All counterparties to these transactions are recognised financial institutions
with a minimum credit rating of Aa3. The Company's risk in the event of any of
the counterparties defaulting on their contractual obligations is limited to any
revenue that may be foregone in the case where the defaulted contract's strike
price exceeds the prevailing spot price at the value date. The Company does not
expect any counterparty to fail to meet its obligations under any program.
The accounting treatment of any option premiums or other costs incurred to enter
into hedging structures is to defer the full amount, and then to subsequently
charge to Profit and Loss at each value date the cost of those options or other
committed sales that expire on that date. The amount deferred and carried in the
Balance Sheet was $13 million. The Company has adopted the principles of the
Australian Urgent Issues Group Consensus (UIG) 18, whereby any gains and losses
arising from the early closure of hedge structures are deferred, and only
transferred to the Profit and Loss account when the underlying transaction
actually takes place. Total income deferred amounted to $18 million.
The Company does not use financial instruments to hedge future interest rates or
foreign exchange transactions.
28
<PAGE>
LIHIR GOLD LIMITED
NOTES TO AND FORMING PART OF THE FINANCIAL STATEMENTS
NOTE 24: SEGMENT REPORTING
The Company produces gold in Papua New Guinea.
NOTE 25: RELATED PARTY TRANSACTIONS
MANAGEMENT AGREEMENT
Lihir Management Company Pty Ltd (LMC), a wholly owned subsidiary of Rio Tinto
Plc, manages the Company pursuant to a Management Agreement dated 17 March 1995.
LMC receives a management fee for according to the terms of this agreement.

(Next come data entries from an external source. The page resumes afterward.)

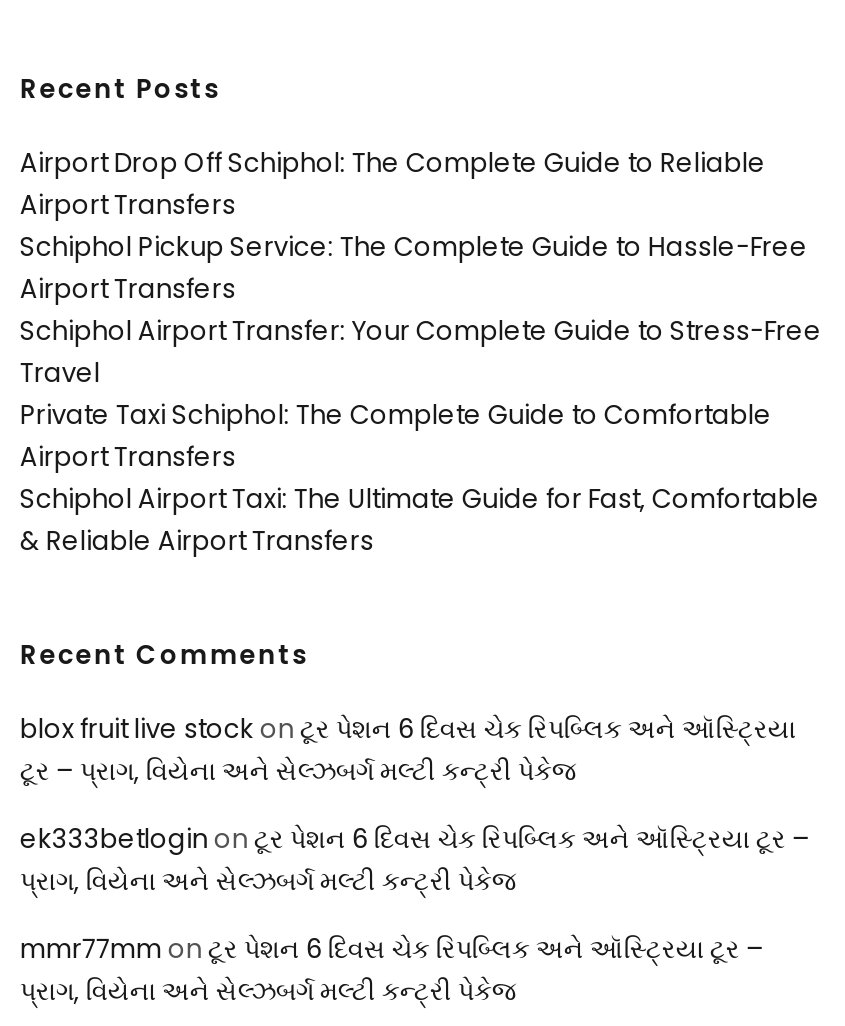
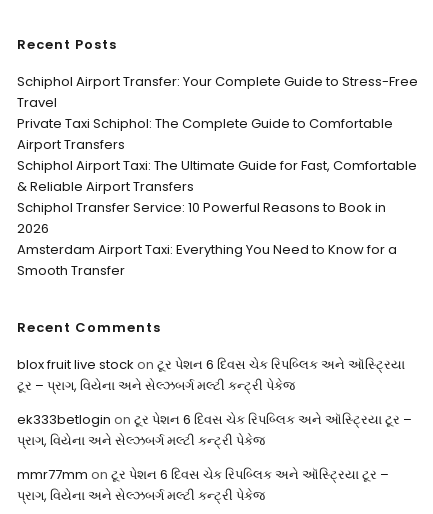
- Airport Drop Off Schiphol: The Complete Guide to Reliable
- Airport Transfers
- Schiphol Pickup Service: The Complete Guide to Hassle-Free
- Airport Transfers

moved up: Schiphol Airport Transfer: Your Complete Guide to Stress-Free | Travel | Private Taxi Schiphol: The Complete Guide to Comfortable | Airport Transfers | Schiphol Airport Taxi: The Ultimate Guide for Fast, Comfortable | & Reliable Airport Transfers

+ Schiphol Transfer Service: 10 Powerful Reasons to Book in
+ 2026
+ Amsterdam Airport Taxi: Everything You Need to Know for a
+ Smooth Transfer
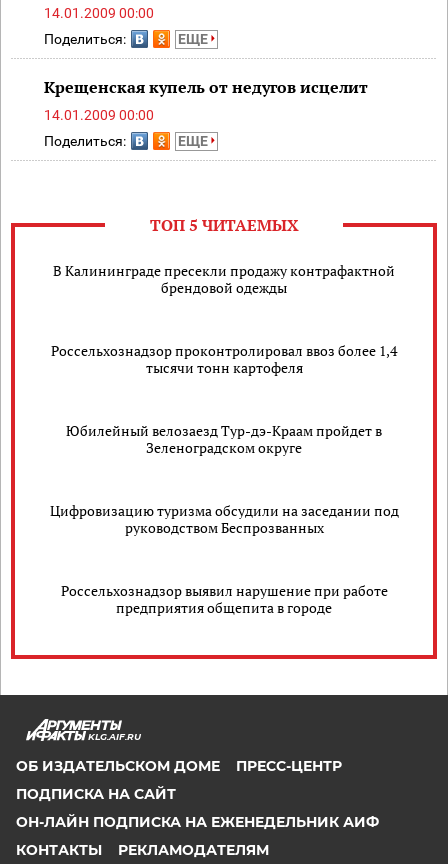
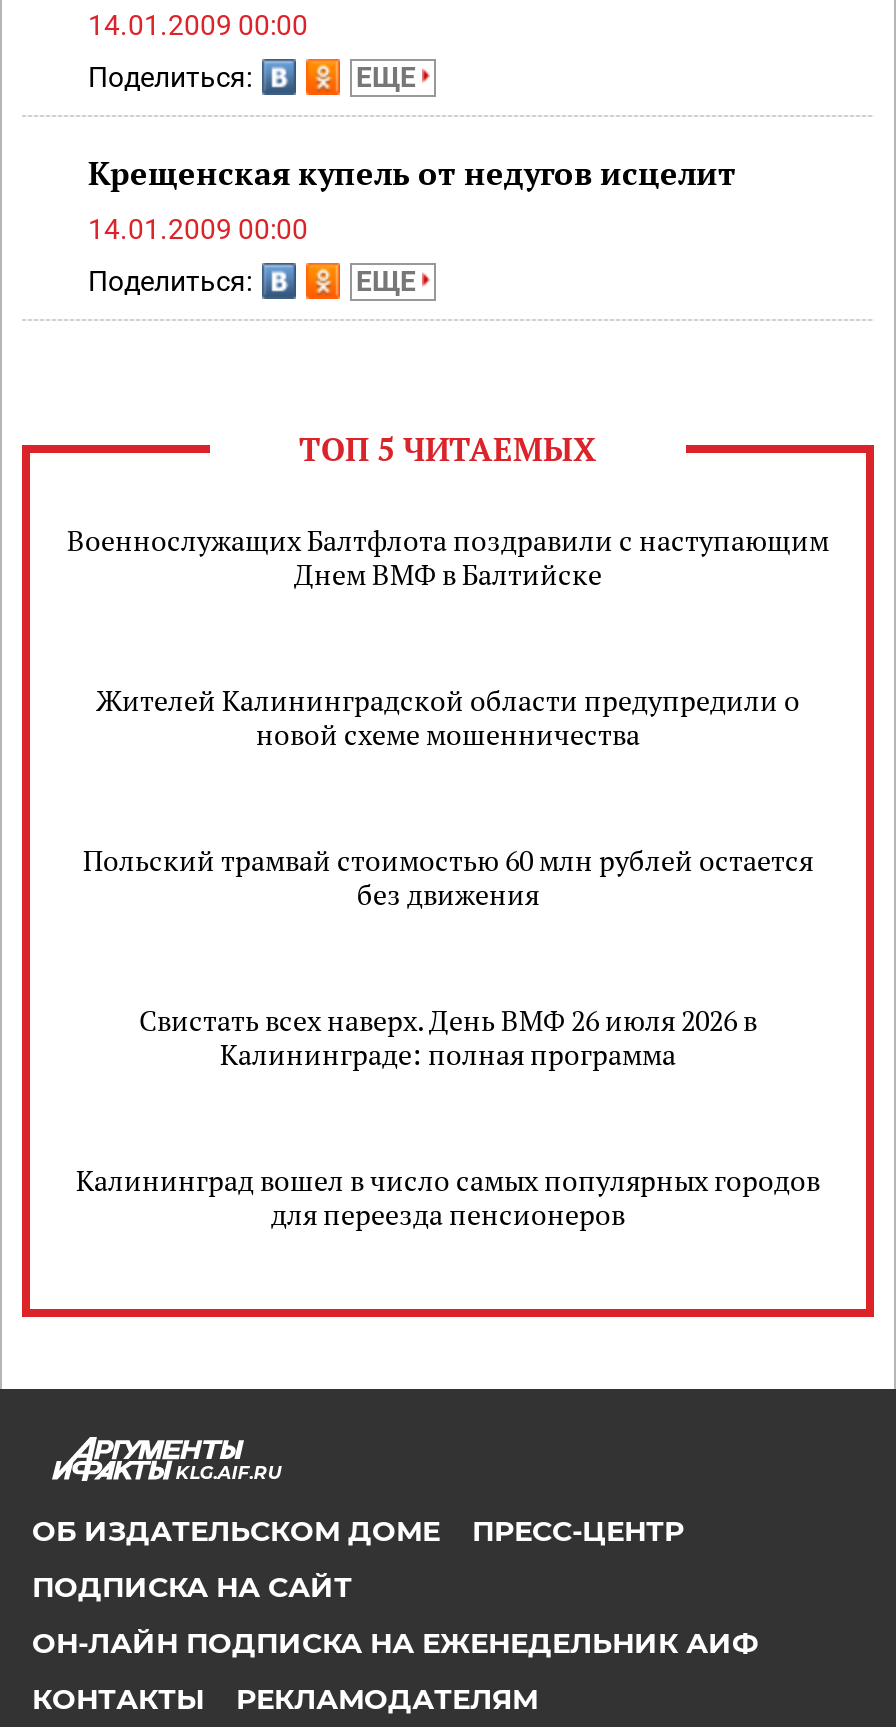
- В Калининграде пресекли продажу контрафактной
- брендовой одежды
+ Военнослужащих Балтфлота поздравили с наступающим
+ Днем ВМФ в Балтийске

- Россельхознадзор проконтролировал ввоз более 1,4
- тысячи тонн картофеля
+ Жителей Калининградской области предупредили о
+ новой схеме мошенничества

- Юбилейный велозаезд Тур-дэ-Краам пройдет в
- Зеленоградском округе
+ Польский трамвай стоимостью 60 млн рублей остается
+ без движения

- Цифровизацию туризма обсудили на заседании под
- руководством Беспрозванных
+ Свистать всех наверх. День ВМФ 26 июля 2026 в
+ Калининграде: полная программа

- Россельхознадзор выявил нарушение при работе
- предприятия общепита в городе
+ Калининград вошел в число самых популярных городов
+ для переезда пенсионеров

There are two directors who are on the Board of the Company and LMC.
<TABLE>
<CAPTION>
US$ 000
Related Companies 1999 1998 1997
<S> <C> <C> <C>
The Rio Tinto Group supplies labour on a secondment basis
and bears expenses on behalf of the Company which are
subsequently recharged to the Company 810 2,196 1,943
LMC Management fee 3,311 3,231 2,815
</TABLE>
NOTE 26: EARNINGS PER SHARE
The number of ordinary shares has been based on the weighted average number of
ordinary shares on issue during the year. The diluted earnings per share takes
account of the future exercise of the options.
<TABLE>
<CAPTION>
US$ 000
1999 1998 1997
<S> <C> <C> <C>
Net profit/(loss) attributable to ordinary shareholders (7,381) (10,272) 11,801
Weighted average number of ordinary shares 974,821 924,642 900,000
Basic EPS (cents/share and toea/share) (0.8) (1.1) 1.3
Conversion of options into ordinary shares 19,731 7,200 7,200
Diluted number of ordinary shares 977,759 931,842 907,200
Diluted EPS (cents/share and toea/share) (0.8) (1.1) 1.3
</TABLE>
29
<PAGE>
LIHIR GOLD LIMITED
NOTES TO AND FORMING PART OF THE FINANCIAL STATEMENTS
NOTE 27: POST BALANCE DATE EVENT
MERGER WITH NIUGINI MINING LIMITED
On October 6, 1999 the Company announced its agreement with Niugini Mining
Limited, subject to various conditions, to merge by Scheme of Arrangement
under Papua New Guinea Law. The basis of the merger was set out in the notice
of special meeting forwarded to shareholders on November 27, 1999.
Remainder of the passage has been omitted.